むしろ、私自身がどうしてこうなってしまったのかがあまりよく分からないでいるのですよ――」
クレンスは「アール将軍様……」
そして、アールは思い立ったように話し出した。
「私は女性相手にその手の感情を抱くことが出来ないので、
結局、行き着くところはそういう話になってしまうんですよね――。
それでは機械のような人間だと思われても仕方が無いかも知れませんね。」
「そうなんだ――なんだか、私の想像するアール将軍様のイメージとは全然違うんだね……」
クレンスは心配していた。クレンスの考えることに関してはフェリオースらも同感だった。
第一印象からしてまさに女性にモテそうなイメージの優男風で、
女性への接し方についてはあからさまにすごい女性関係がハデなやつで、
女性に関する話題の多いプレイボーイ肌のヤツなんだということが真っ先に浮かび上がる。

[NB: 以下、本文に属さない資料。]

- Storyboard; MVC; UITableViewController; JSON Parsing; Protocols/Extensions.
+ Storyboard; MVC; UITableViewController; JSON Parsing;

それ自体は結構ウワサにもなっており、見るからにあながち間違いではないような気がするのだが、
当の本人の真実は、なんだかそのイメージとは全く異なるようだった。
「もしかして病気か何かなの? もし悩んでいるのなら……私に何か出来ないかなー?」
クレンスはそう言った。すると、アールはガレア軍の本部の建物へ入るや否や、
「そうですね、せっかくですからクレンスさんには話を訊いてもらおうかな? そのほうが理解が早いかもしれませんし――」
そう言って、クレンスをその部屋の中へと招き入れた。
「あっ、そうそう――申し訳ないんだけど、他の方々はここで待っててね。
あでも、ユイさんは入ってもいいよ――というか、来てくれると嬉しいな。」
そう言われてユイはアーシェリスたちと顔を合わせると、そのままアール将軍のもとへとやってきた。

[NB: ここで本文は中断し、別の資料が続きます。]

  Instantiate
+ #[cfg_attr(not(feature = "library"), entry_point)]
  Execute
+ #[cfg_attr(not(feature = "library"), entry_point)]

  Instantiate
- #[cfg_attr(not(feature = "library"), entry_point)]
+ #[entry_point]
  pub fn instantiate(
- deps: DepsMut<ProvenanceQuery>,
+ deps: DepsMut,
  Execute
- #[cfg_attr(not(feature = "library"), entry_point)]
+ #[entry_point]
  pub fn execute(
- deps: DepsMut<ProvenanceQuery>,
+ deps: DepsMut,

そして、女子2人とアールは部屋の中へ行くと、部屋の扉は閉まった。
すると、その扉に向かってアーシェリスは聞き耳を立てた。
「おい、アーシェリス! 何もそこまでしなくたって!」
フェリオースはアーシェリスを抑えた。
「そうだよ! ユイと一緒なんだから心配すること無いって!」
しかし、ガーティのそのセリフもアーシェリスは聞かなかった。
そのうちアーシェリスは諦めた、どうやら聞こえないらしい。
それから40分程度経って、中から3人が出てきた。
「おやおや、盗み聞きとは随分だねえ。まったく――他人のナイーブな話にそんなに興味があるのかな~?」
「いや、そんなつもりではないです……すいません」
ラクシスがていねいに答えたが、アール将軍は……
「いやいや、キミには言ってないよ、私はアーシェリス君にそう言ったんだよ♪」
アーシェリス以外の5人はそのセリフで大笑いした。
「おっ、なっ……何がおかしい!」
アーシェリスは苛立っていた。
「ゴメンゴメン、キミの可愛い妹さん、すごい優しい人だよね、話に乗ってくれてすごいすっきりしたよ。

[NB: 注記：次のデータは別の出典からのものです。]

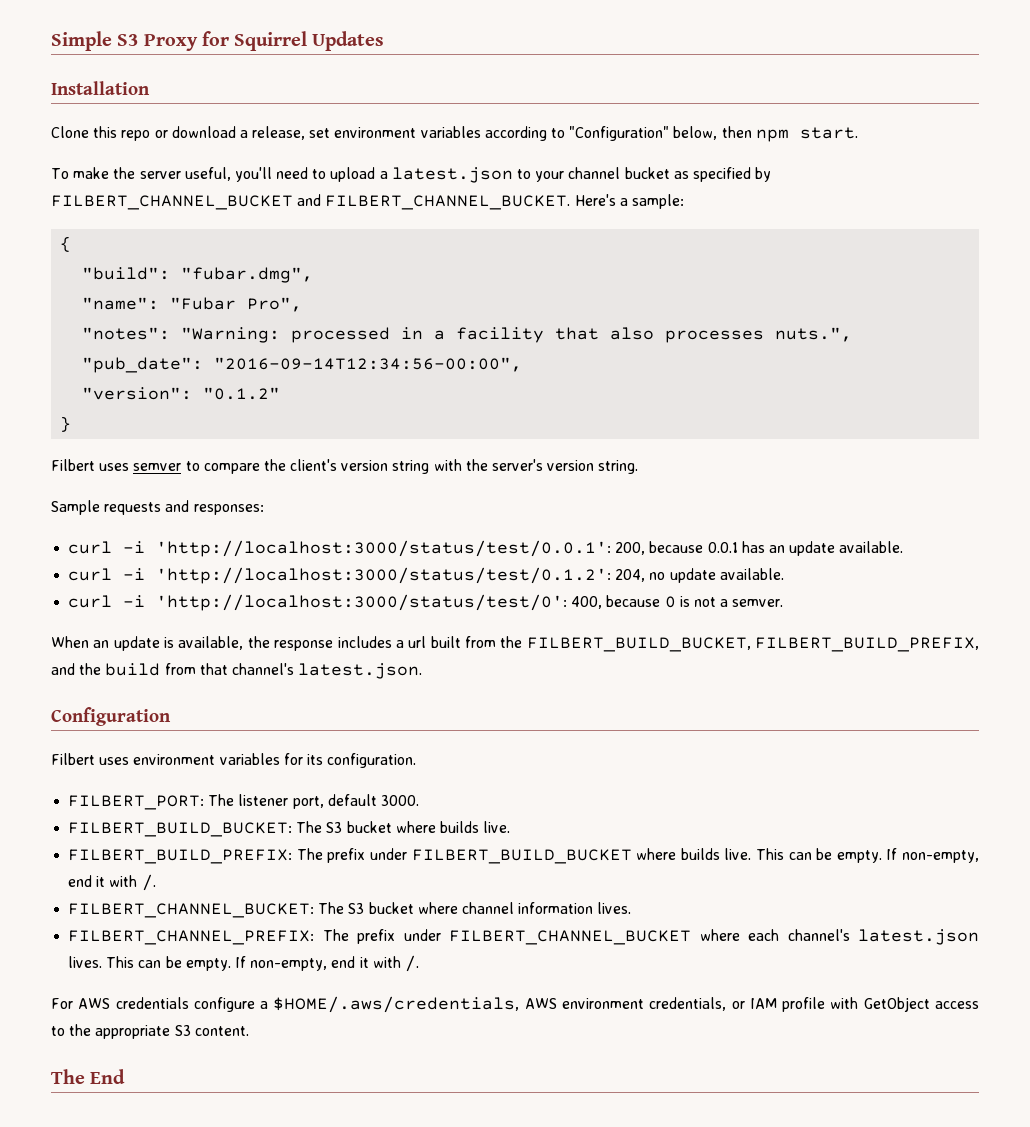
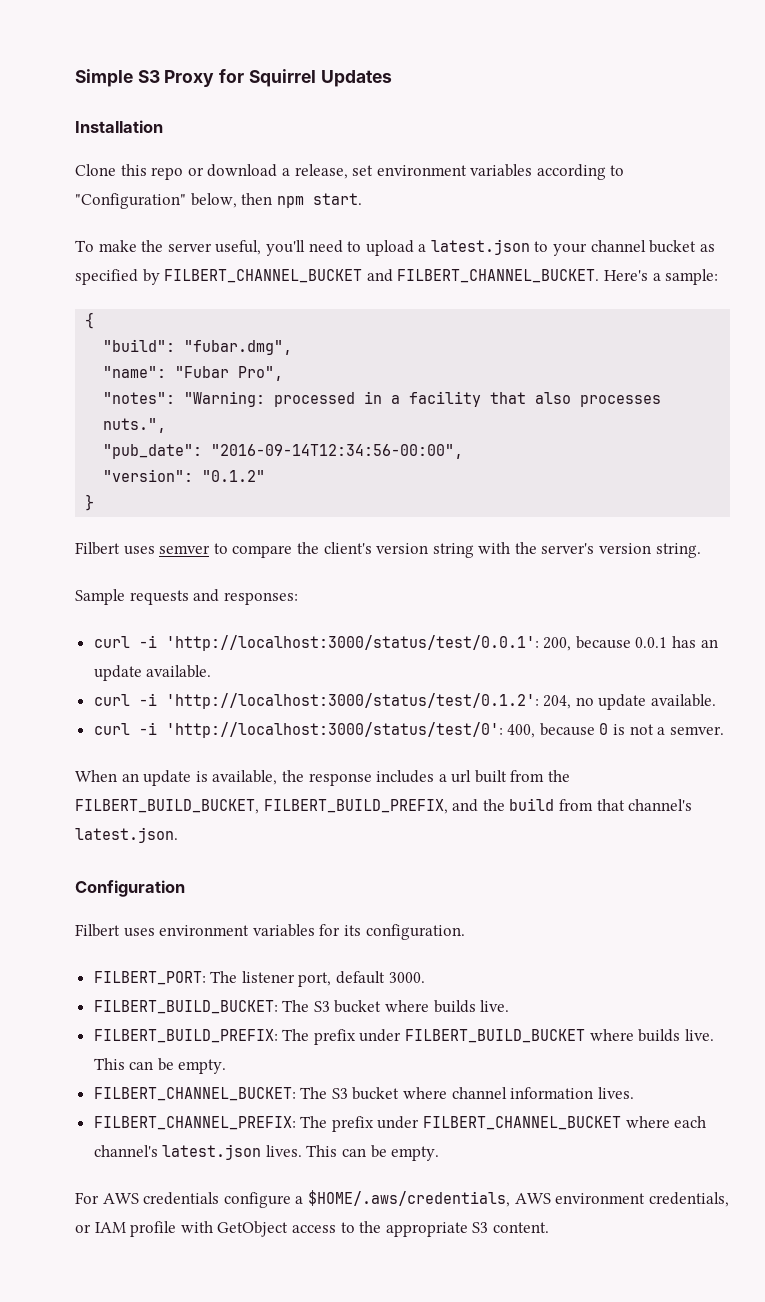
- FILBERT_BUILD_PREFIX: The prefix under FILBERT_BUILD_BUCKET where builds live. This can be empty. If non-empty, end it with /.
+ FILBERT_BUILD_PREFIX: The prefix under FILBERT_BUILD_BUCKET where builds live. This can be empty.
- FILBERT_CHANNEL_PREFIX: The prefix under FILBERT_CHANNEL_BUCKET where each channel's latest.json lives. This can be empty. If non-empty, end it with /.
+ FILBERT_CHANNEL_PREFIX: The prefix under FILBERT_CHANNEL_BUCKET where each channel's latest.json lives. This can be empty.
- The End

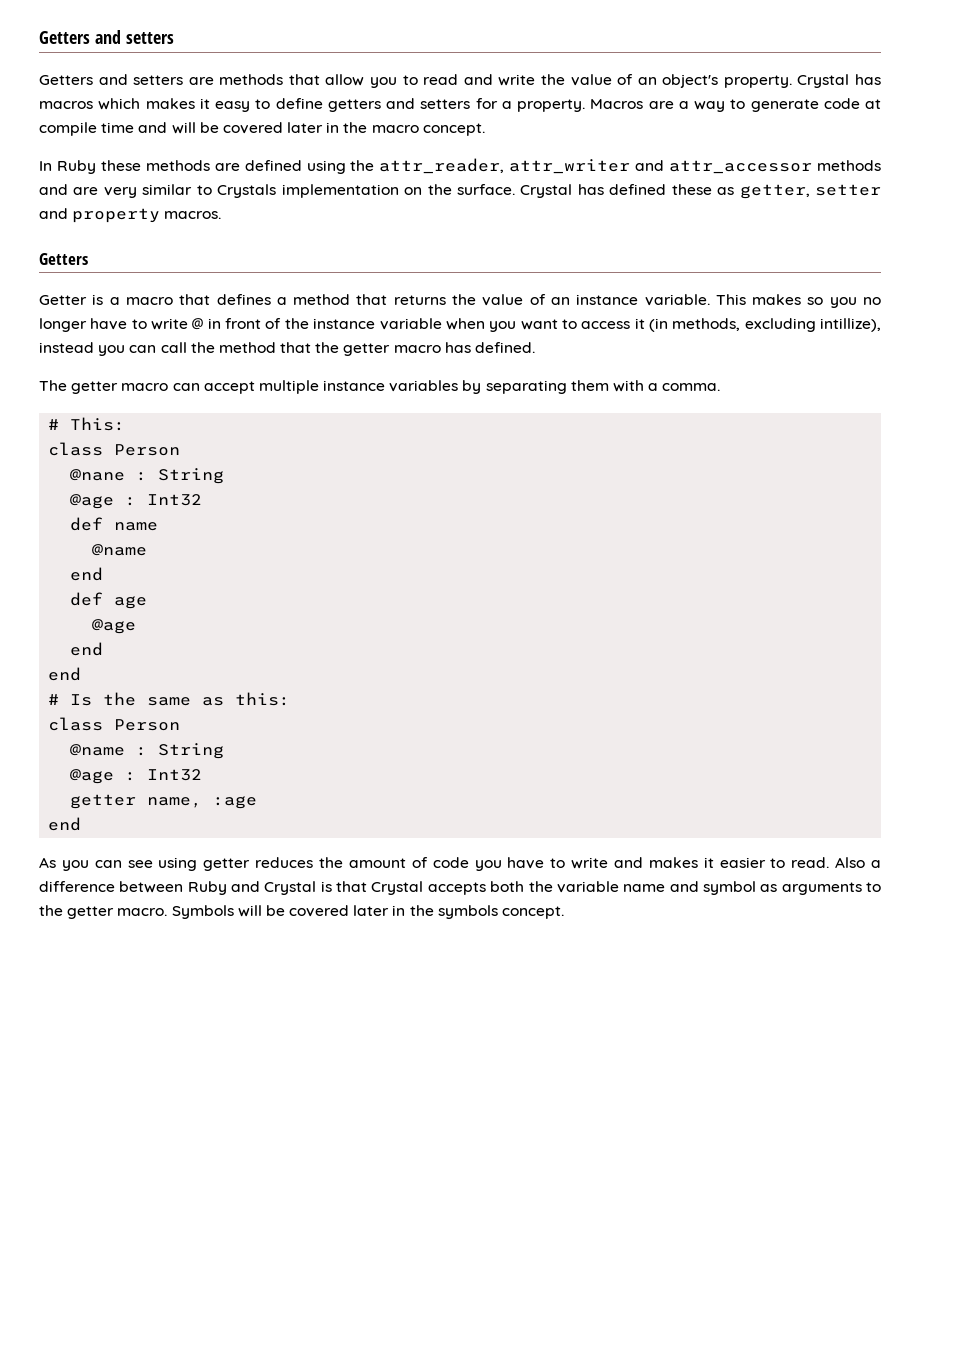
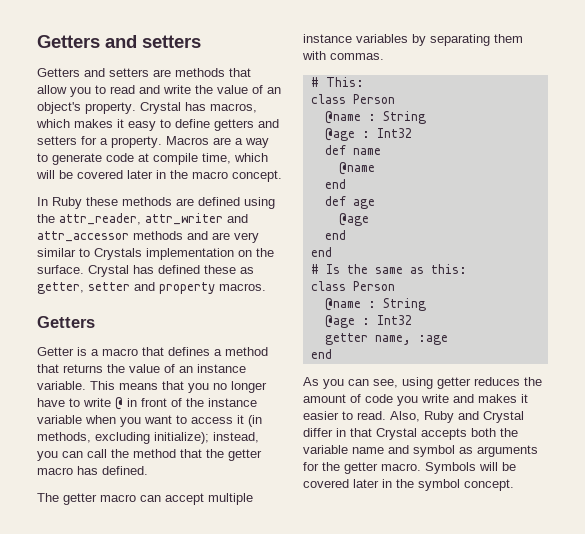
- Crystal has macros which makes it easy to define getters and setters for a property.
+ Crystal has macros, which makes it easy to define getters and setters for a property.
- Macros are a way to generate code at compile time and will be covered later in the macro concept.
+ Macros are a way to generate code at compile time, which will be covered later in the macro concept.
- This makes so you no longer have to write @ in front of the instance variable when you want to access it (in methods, excluding intillize), instead you can call the method that the getter macro has defined.
+ This means that you no longer have to write @ in front of the instance variable when you want to access it (in methods, excluding initialize); instead, you can call the method that the getter macro has defined.
- The getter macro can accept multiple instance variables by separating them with a comma.
+ The getter macro can accept multiple instance variables by separating them with commas.
  # This:
  class Person
- @nane : String
+ @name : String
- As you can see using getter reduces the amount of code you have to write and makes it easier to read.
+ As you can see, using getter reduces the amount of code you write and makes it easier to read.
- Also a difference between Ruby and Crystal is that Crystal accepts both the variable name and symbol as arguments to the getter macro.
+ Also, Ruby and Crystal differ in that Crystal accepts both the variable name and symbol as arguments for the getter macro.
- Symbols will be covered later in the symbols concept.
+ Symbols will be covered later in the symbol concept.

本当にありがとう、キミにも一応お礼を言っておくよ。」
すると、アーシェリスは別にーとでもいいたそうな態度で「そうか」
そして、その場からアールは立ち去ると、エネアルド組は合流した。
「なあ、何があったんだ?」
と、ガーティは女子2人に訊いた。しかし、
「うふふふふ、ヒミツだよねえー♪」
「ねえー♪」
と、女子2人で顔を合わせながらそう答えた。
アーシェリスはとにかくアール将軍のことを嫌っていた。